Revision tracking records
.....
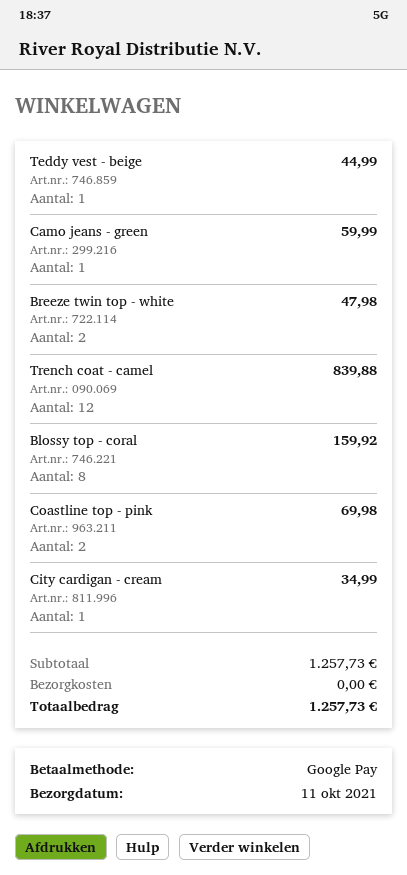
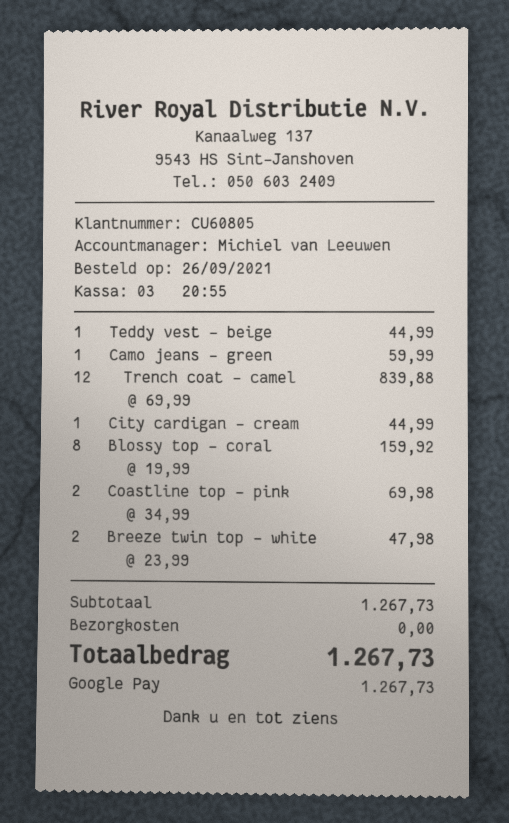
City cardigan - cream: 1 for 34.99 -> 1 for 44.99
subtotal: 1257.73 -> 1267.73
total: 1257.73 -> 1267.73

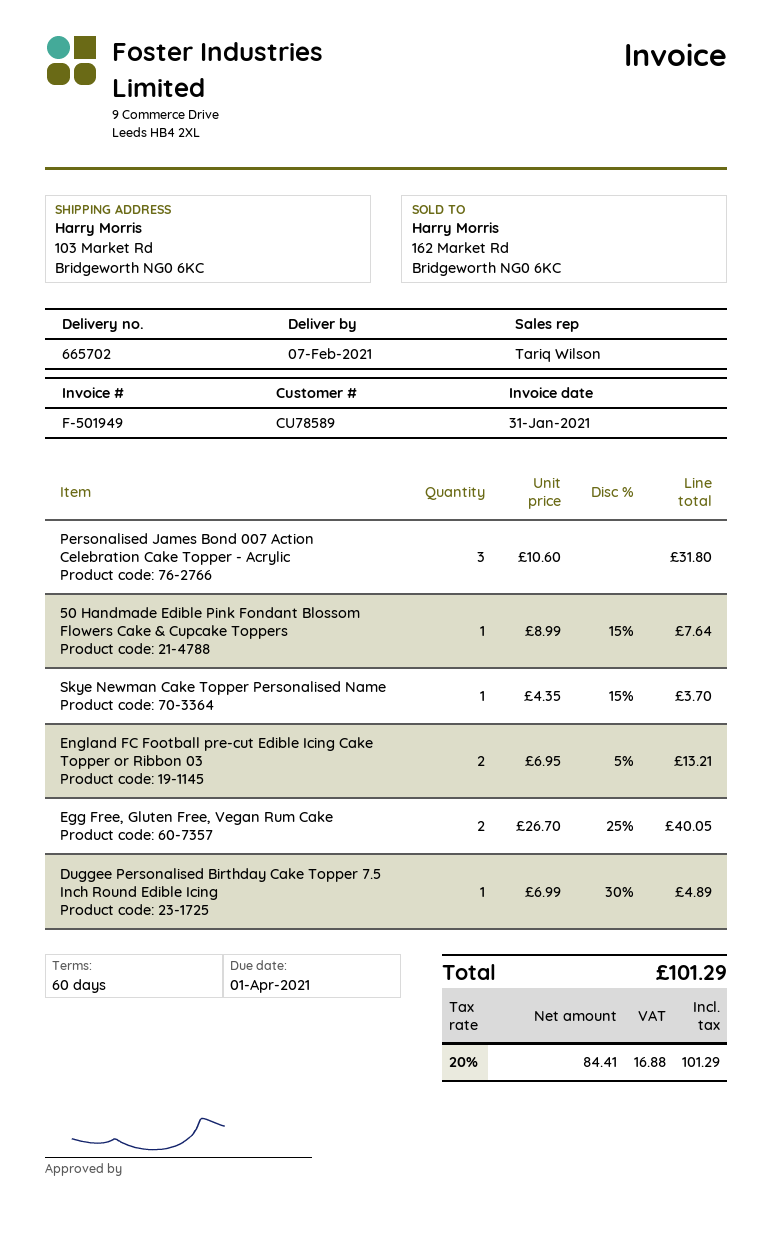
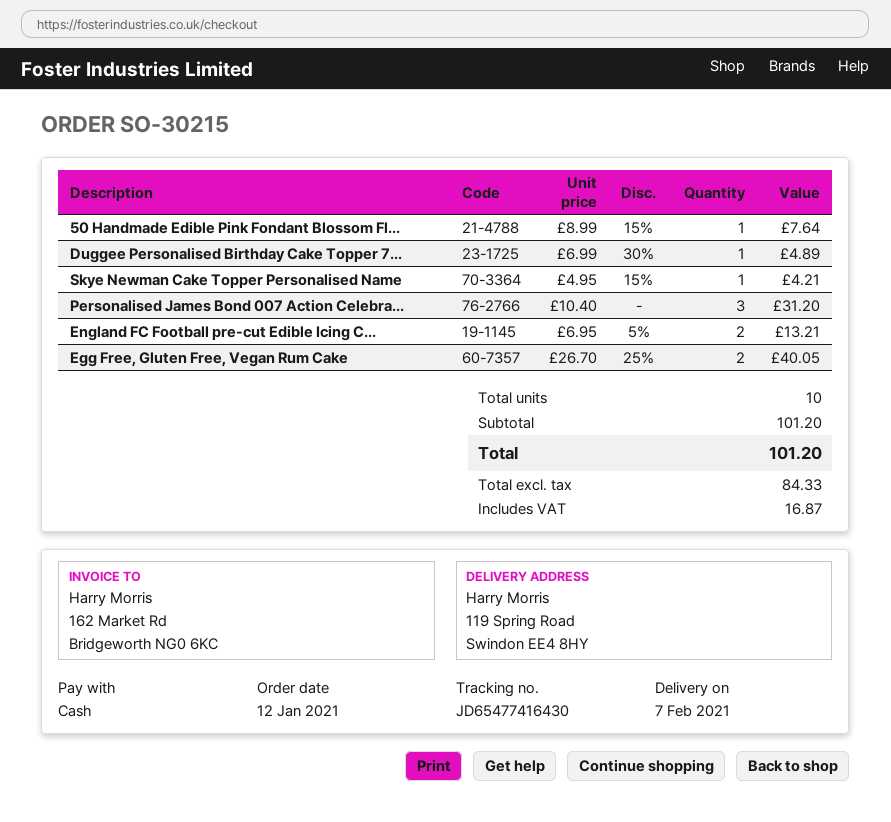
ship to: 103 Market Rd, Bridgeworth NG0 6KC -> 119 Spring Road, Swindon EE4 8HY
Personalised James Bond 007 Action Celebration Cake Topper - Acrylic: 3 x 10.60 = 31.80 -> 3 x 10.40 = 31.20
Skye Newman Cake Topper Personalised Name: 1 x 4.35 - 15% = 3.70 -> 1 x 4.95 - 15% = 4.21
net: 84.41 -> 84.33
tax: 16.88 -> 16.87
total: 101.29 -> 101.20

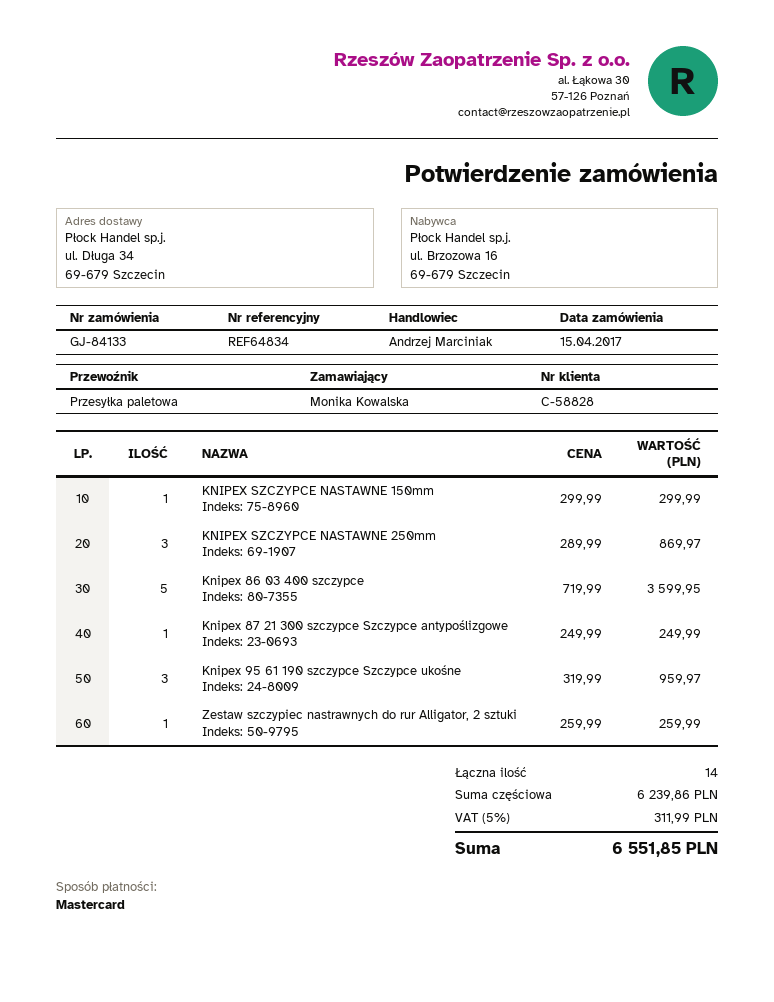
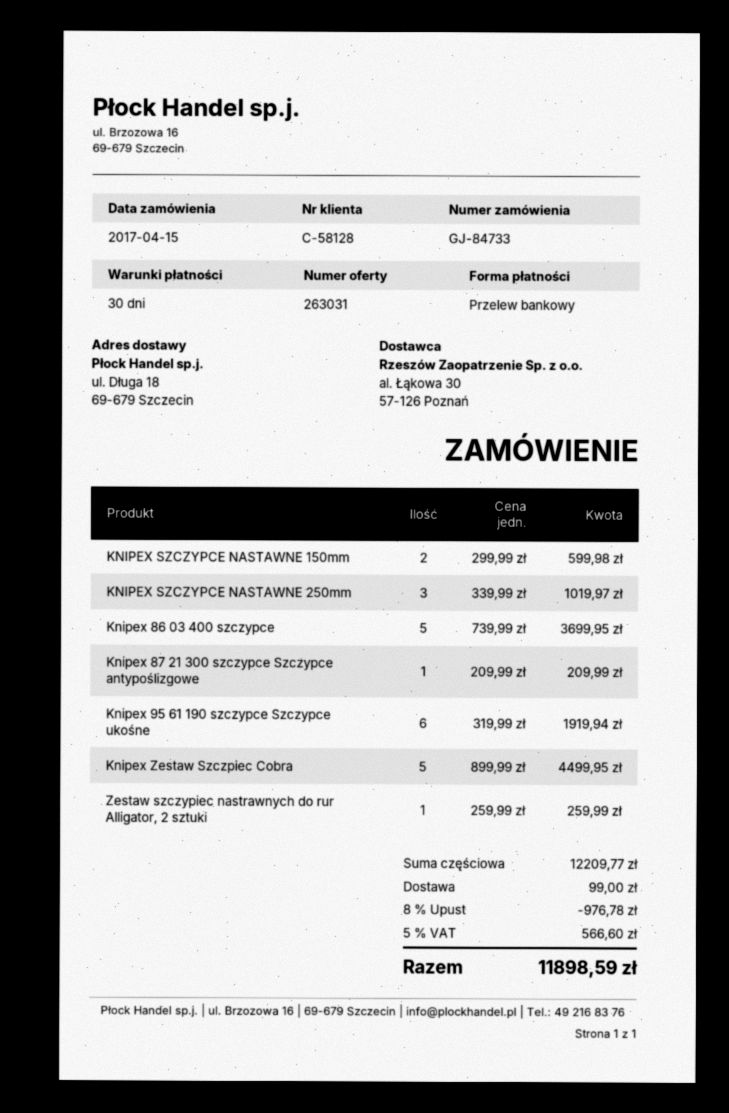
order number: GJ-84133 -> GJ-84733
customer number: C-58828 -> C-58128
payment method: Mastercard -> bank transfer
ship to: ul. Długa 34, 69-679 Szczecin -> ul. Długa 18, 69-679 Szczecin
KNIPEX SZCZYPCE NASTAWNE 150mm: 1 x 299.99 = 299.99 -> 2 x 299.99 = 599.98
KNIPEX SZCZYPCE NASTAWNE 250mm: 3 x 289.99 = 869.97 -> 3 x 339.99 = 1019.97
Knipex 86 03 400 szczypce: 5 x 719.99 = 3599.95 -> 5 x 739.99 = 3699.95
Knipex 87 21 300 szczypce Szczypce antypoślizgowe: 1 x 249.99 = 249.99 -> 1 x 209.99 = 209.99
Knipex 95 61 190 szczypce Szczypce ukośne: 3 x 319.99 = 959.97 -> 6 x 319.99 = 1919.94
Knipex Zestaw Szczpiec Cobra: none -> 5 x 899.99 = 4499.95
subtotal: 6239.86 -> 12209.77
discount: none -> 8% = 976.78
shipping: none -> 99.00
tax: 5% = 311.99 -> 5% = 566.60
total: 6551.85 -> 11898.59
.....
Leaving out the pictures, repeat the data above exactly.

City cardigan - cream: 1 for 34.99 -> 1 for 44.99
subtotal: 1257.73 -> 1267.73
total: 1257.73 -> 1267.73

ship to: 103 Market Rd, Bridgeworth NG0 6KC -> 119 Spring Road, Swindon EE4 8HY
Personalised James Bond 007 Action Celebration Cake Topper - Acrylic: 3 x 10.60 = 31.80 -> 3 x 10.40 = 31.20
Skye Newman Cake Topper Personalised Name: 1 x 4.35 - 15% = 3.70 -> 1 x 4.95 - 15% = 4.21
net: 84.41 -> 84.33
tax: 16.88 -> 16.87
total: 101.29 -> 101.20

order number: GJ-84133 -> GJ-84733
customer number: C-58828 -> C-58128
payment method: Mastercard -> bank transfer
ship to: ul. Długa 34, 69-679 Szczecin -> ul. Długa 18, 69-679 Szczecin
KNIPEX SZCZYPCE NASTAWNE 150mm: 1 x 299.99 = 299.99 -> 2 x 299.99 = 599.98
KNIPEX SZCZYPCE NASTAWNE 250mm: 3 x 289.99 = 869.97 -> 3 x 339.99 = 1019.97
Knipex 86 03 400 szczypce: 5 x 719.99 = 3599.95 -> 5 x 739.99 = 3699.95
Knipex 87 21 300 szczypce Szczypce antypoślizgowe: 1 x 249.99 = 249.99 -> 1 x 209.99 = 209.99
Knipex 95 61 190 szczypce Szczypce ukośne: 3 x 319.99 = 959.97 -> 6 x 319.99 = 1919.94
Knipex Zestaw Szczpiec Cobra: none -> 5 x 899.99 = 4499.95
subtotal: 6239.86 -> 12209.77
discount: none -> 8% = 976.78
shipping: none -> 99.00
tax: 5% = 311.99 -> 5% = 566.60
total: 6551.85 -> 11898.59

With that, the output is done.